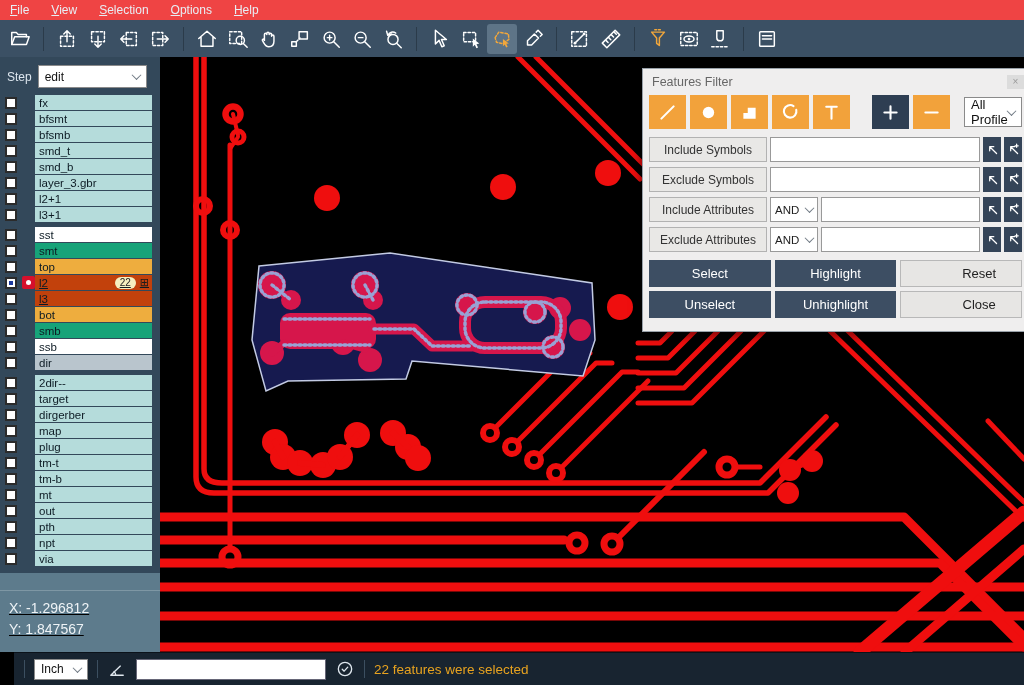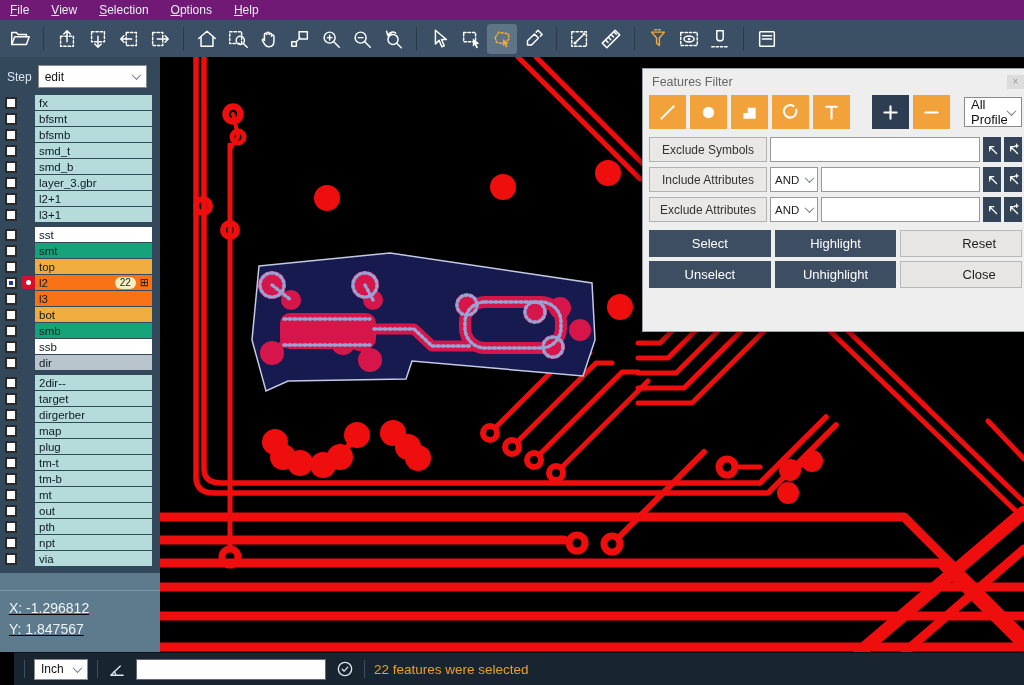"File" .menubar { background: #701a75 -> #ef4444 }
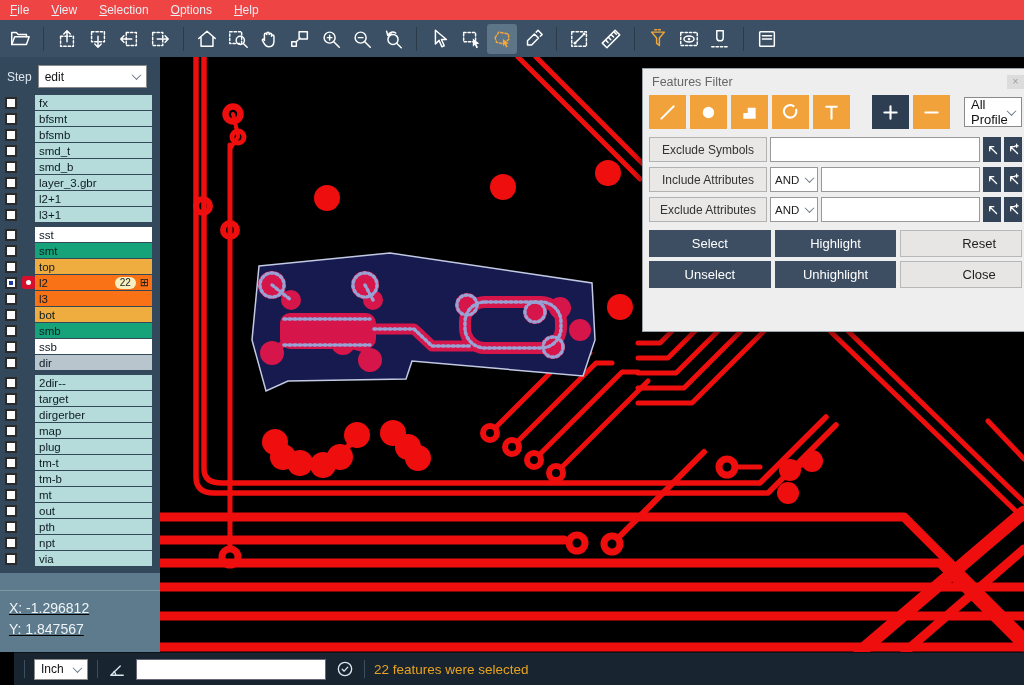"Include Symbols" div.frow { html: none -> <div> <div>Include Symbols</div> <input> <div> <svg> <path></path> </svg> </div> <div> <svg> <path></path> </svg> </div> </div> }
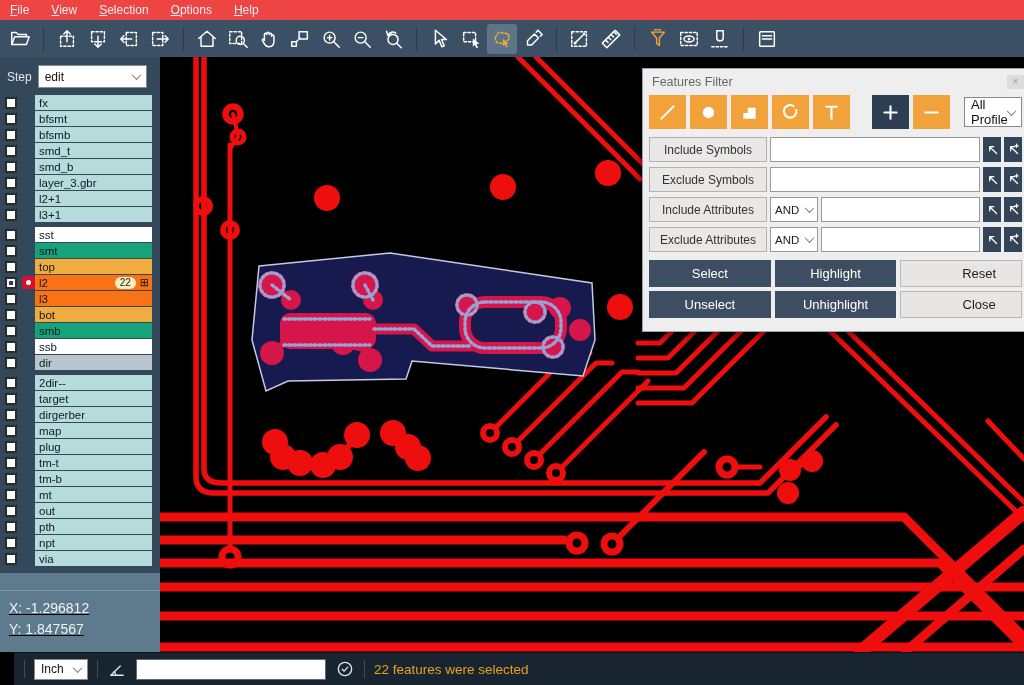"l2" .c-gold { background: #f97316 -> #c2410c; text-decoration: none -> underline }
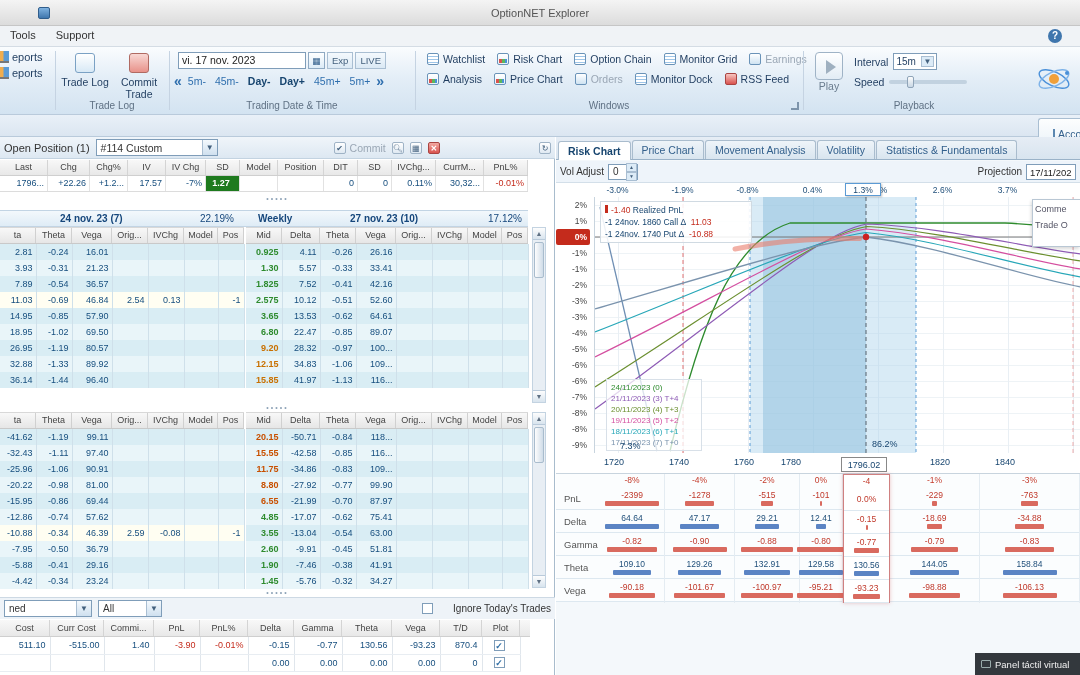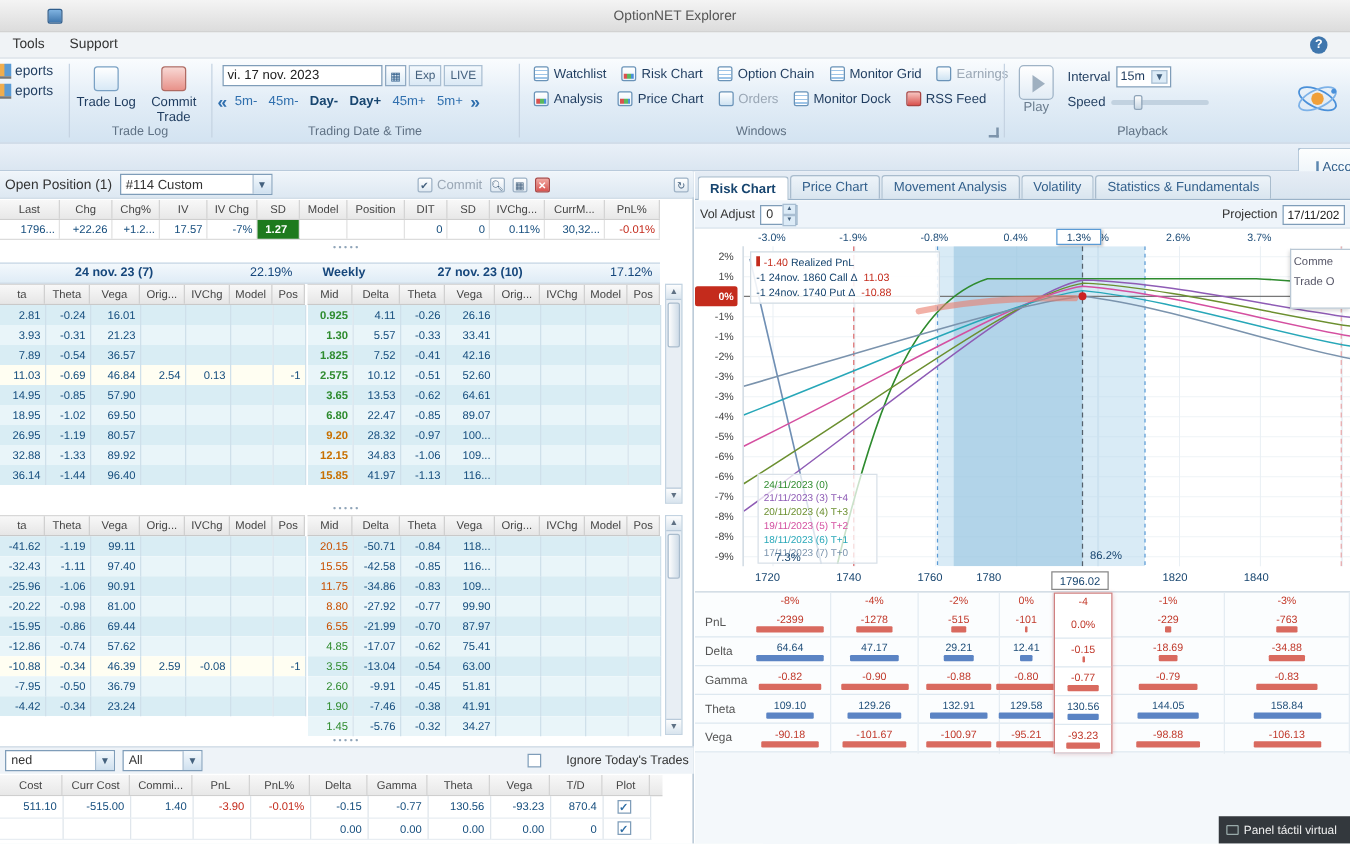"20.15" #t2r td:first-child { font-weight: normal -> bold }
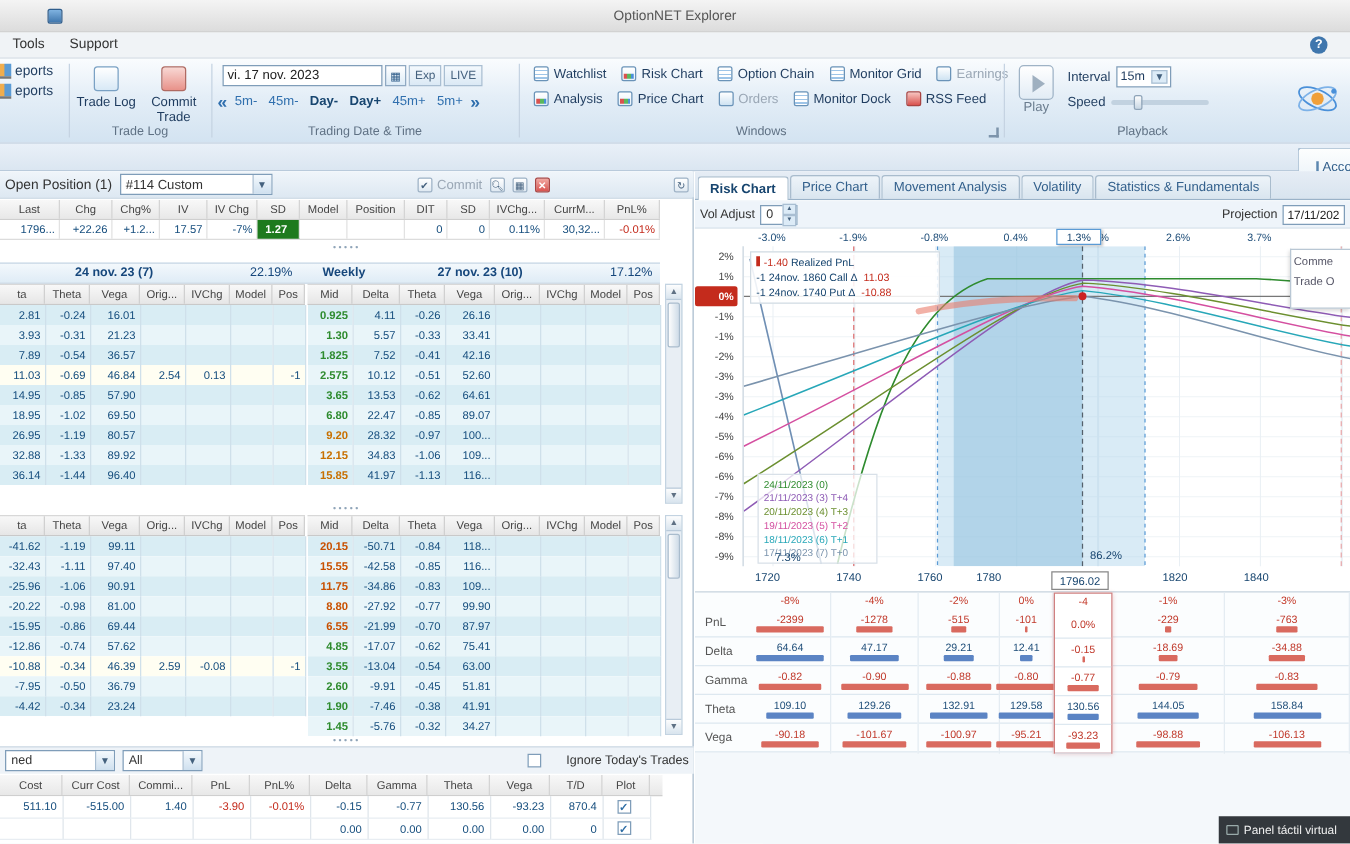"-5.88" tr { html: none -> <tr> <td>-5.88</td> <td>-0.41</td> <td>29.16</td> <td></td> <td></td> <td></td> <td></td> </tr> }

============

_Exercise details_: Make an exact copy of the listing, with no images in it.

_Your solution_:
"File" .menubar { background: #701a75 -> #ef4444 }
"Include Symbols" div.frow { html: none -> <div> <div>Include Symbols</div> <input> <div> <svg> <path></path> </svg> </div> <div> <svg> <path></path> </svg> </div> </div> }
"l2" .c-gold { background: #f97316 -> #c2410c; text-decoration: none -> underline }
"20.15" #t2r td:first-child { font-weight: normal -> bold }
"-5.88" tr { html: none -> <tr> <td>-5.88</td> <td>-0.41</td> <td>29.16</td> <td></td> <td></td> <td></td> <td></td> </tr> }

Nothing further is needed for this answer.